Török Edwin edwintorok at gmail.com
Tue Dec 23 04:17:32 PST 2008

On 2008-12-23 02:56, Chris Lattner wrote:
> On Dec 22, 2008, at 7:15 AM, Török Edwin wrote:
>>>> You need to check the alignment.
>>> I think something like:
>>> MinAlignStr = Minimum Alignment of Str1P, Str2P (max 16)
>>> MinLen = Minimum length of Str1P and Str2P
>>> AlignMinLen = AlignOf(MinLen) (max 16)
>>> If (MinAlignStr >= AlingMinLen) -> transform is safe
>> But try this with llvm-gcc:
>> #include <string.h>
>> int foo(const char *s)
>> {
>>    return !memcmp(s,"x",2);
>> }
>> It produces:
>> foo:
>> .Leh_func_begin1:
>> .Llabel1:
>>    cmpw    $120, (%rdi)
>>    sete    %al
>>    movzbl    %al, %eax
>>    ret
>> So is it a bug in MemCmp optimization?
> hi Edwin,
> This is a really important question that I don't know the answer to.   
> My understanding is that memcmp only touches the bytes necessary to  
> make a decision: it is not allowed to touch the full size if  
> unneeded.  However, I don't really *know* that, and nothing I find  
> online in a quick scan comes up with an obvious answer.
> Can you try asking on comp.lang.c or something like that? 

I found 2 messages on comp.lang.c about this:

"     /* or can probably use memcmp since in practice it will safely
       stop on or near null != nonnull and return nonmatch, but not
      AFAICT guaranteed, and being not str* may alarm some */

You seem to be correct - " The memcmp function" doesn't require it
to stop as long as it ultimately returns the correct result - but it's in
the implementation's interests to make it as efficient as possible."

>  It would  
> also be interesting to look at the source for various memcmp  
> implementations 

/* The strategy of this memcmp is:

   1. Compare bytes until one of the block pointers is aligned.

   2. Compare using memcmp_common_alignment or
      memcmp_not_common_alignment, regarding the alignment of the other
      block after the initial byte operations.  The maximum number of
      full words (of type op_t) are compared in this way.

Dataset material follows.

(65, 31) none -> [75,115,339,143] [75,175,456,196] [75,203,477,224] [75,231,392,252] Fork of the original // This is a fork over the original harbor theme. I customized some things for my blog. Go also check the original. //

   3. Compare the few remaining bytes.  */

However in memcmp_not_common_alignment:
/* memcmp_not_common_alignment -- Compare blocks at SRCP1 and SRCP2 with LEN
   `op_t' objects (not LEN bytes!).  SRCP2 should be aligned for memory
   operations on `op_t', but SRCP1 *should be unaligned*.  */
switch (len % 4) {
case 2:
      a1 = ((op_t *) srcp1)[0];
      a2 = ((op_t *) srcp1)[1];

It does a 2-byte read on srcp1, which is unaligned, so I think it may
cross a page boundary if we aren't allowed to do 2-byte reads on all the
region we pass to memcmp.

> to decide if they are safe on commonly available  
> systems (worst-case this becomes a target-specific optimization).

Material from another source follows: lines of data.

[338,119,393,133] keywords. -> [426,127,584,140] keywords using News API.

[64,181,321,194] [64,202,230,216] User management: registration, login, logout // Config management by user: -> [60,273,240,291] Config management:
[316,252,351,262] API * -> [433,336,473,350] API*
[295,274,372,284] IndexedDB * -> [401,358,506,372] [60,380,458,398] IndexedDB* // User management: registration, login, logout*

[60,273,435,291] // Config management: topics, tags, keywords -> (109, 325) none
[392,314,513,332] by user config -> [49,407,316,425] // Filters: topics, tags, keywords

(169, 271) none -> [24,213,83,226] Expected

How about using the alignment and length of the string to determine that
memcmp won't cross a page boundary, even
with an implementation that does 8-byte reads always?
Alternatively we may align the operands with some extra code inserted.

I remember seeing valgrind warnings with older versions about strcmp,
and valgrind has --partial-loads-ok, so
I guess strcmp already does loads that cross the boundary of one of its
arguments, if it knows that it is safe to do so (i.e. it won't cross
page boundaries).

Best regards,